◆ What you need to do:
Could you filter the records below down to the lines that include the word "size"?

=== Given information ===

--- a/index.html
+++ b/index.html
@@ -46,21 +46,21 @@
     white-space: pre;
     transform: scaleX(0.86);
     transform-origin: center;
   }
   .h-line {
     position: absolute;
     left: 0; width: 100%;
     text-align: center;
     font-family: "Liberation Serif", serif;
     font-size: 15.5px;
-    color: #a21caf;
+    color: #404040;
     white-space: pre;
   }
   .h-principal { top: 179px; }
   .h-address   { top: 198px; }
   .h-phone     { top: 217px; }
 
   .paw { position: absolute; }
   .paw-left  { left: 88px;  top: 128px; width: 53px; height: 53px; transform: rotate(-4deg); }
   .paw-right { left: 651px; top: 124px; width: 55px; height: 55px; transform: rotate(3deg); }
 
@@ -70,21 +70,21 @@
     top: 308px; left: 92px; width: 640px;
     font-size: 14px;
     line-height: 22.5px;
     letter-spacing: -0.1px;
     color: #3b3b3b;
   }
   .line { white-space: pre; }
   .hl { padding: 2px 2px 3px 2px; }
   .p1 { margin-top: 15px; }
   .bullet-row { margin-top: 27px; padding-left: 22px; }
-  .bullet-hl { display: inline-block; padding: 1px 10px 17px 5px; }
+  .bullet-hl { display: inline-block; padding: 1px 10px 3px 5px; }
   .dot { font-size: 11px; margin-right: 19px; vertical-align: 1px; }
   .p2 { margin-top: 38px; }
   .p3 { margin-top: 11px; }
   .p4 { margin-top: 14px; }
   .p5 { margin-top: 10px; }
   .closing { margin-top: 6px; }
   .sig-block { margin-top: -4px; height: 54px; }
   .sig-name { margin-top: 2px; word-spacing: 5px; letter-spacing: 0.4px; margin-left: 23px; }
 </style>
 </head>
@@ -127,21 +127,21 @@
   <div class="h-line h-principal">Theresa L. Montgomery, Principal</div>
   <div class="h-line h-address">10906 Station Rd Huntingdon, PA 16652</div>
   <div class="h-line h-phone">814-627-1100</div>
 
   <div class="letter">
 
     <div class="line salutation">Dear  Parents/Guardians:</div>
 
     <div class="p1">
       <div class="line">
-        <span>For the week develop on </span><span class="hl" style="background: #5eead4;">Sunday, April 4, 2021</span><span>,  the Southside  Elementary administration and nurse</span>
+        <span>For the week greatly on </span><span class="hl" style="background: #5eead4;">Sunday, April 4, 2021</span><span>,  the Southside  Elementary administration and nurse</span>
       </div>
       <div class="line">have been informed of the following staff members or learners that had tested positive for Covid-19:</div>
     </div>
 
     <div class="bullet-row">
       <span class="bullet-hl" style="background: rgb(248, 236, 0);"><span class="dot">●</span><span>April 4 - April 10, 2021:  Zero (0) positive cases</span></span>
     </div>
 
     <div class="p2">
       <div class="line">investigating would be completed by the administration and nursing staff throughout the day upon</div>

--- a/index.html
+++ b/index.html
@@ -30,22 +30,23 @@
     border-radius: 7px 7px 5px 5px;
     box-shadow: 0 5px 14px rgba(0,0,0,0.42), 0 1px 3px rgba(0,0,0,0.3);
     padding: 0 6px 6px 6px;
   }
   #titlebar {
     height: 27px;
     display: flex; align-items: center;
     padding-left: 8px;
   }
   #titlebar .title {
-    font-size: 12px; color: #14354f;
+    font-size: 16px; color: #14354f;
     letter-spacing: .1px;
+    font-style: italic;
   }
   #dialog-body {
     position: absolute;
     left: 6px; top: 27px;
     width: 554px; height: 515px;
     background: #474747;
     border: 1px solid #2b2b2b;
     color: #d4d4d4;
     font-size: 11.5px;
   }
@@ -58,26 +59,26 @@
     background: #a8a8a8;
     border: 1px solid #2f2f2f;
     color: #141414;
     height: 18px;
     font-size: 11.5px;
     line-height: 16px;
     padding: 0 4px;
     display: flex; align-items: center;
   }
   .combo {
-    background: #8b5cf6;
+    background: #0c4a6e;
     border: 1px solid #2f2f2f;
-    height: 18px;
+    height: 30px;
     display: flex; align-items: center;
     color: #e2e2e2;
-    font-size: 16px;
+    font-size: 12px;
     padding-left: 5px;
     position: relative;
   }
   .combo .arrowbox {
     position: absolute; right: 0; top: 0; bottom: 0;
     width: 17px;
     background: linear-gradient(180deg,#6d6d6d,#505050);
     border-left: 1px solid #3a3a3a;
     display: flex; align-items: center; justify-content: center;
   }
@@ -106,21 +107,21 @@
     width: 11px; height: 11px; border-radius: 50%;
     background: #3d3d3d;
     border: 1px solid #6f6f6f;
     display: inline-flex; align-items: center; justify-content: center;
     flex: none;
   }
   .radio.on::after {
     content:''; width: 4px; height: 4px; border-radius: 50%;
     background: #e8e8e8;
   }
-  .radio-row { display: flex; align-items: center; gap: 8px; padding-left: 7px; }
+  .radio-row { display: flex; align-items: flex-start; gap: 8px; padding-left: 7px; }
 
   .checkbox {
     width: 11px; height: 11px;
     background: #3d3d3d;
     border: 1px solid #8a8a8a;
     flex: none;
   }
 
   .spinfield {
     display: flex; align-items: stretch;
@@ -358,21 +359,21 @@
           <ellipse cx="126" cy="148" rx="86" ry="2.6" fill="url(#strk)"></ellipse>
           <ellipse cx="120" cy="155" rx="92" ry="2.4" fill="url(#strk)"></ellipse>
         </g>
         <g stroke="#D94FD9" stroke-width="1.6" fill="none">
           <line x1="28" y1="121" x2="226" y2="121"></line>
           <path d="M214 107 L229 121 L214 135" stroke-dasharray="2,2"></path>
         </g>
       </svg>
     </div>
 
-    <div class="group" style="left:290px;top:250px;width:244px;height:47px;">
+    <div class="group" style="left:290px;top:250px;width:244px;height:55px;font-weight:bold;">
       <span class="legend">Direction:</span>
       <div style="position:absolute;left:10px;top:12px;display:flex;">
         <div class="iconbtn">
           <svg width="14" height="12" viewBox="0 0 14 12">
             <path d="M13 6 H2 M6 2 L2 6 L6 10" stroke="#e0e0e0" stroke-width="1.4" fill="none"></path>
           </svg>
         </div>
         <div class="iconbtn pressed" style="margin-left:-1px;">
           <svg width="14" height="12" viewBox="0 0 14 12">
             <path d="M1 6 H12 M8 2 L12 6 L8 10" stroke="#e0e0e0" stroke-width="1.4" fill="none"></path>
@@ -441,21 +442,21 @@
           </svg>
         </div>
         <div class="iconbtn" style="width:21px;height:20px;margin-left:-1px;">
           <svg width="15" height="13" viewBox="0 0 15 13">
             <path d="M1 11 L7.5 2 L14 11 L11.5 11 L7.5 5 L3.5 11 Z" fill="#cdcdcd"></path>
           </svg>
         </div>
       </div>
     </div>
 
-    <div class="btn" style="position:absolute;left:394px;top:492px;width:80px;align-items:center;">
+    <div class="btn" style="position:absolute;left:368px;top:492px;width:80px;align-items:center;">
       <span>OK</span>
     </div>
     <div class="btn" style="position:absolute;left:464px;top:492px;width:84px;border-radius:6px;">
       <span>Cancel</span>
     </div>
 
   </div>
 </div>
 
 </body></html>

===

◆ Solved exercise:
     font-size: 15.5px;
     font-size: 14px;
   .dot { font-size: 11px; margin-right: 19px; vertical-align: 1px; }
-    font-size: 12px; color: #14354f;
+    font-size: 16px; color: #14354f;
     font-size: 11.5px;
     font-size: 11.5px;
-    font-size: 16px;
+    font-size: 12px;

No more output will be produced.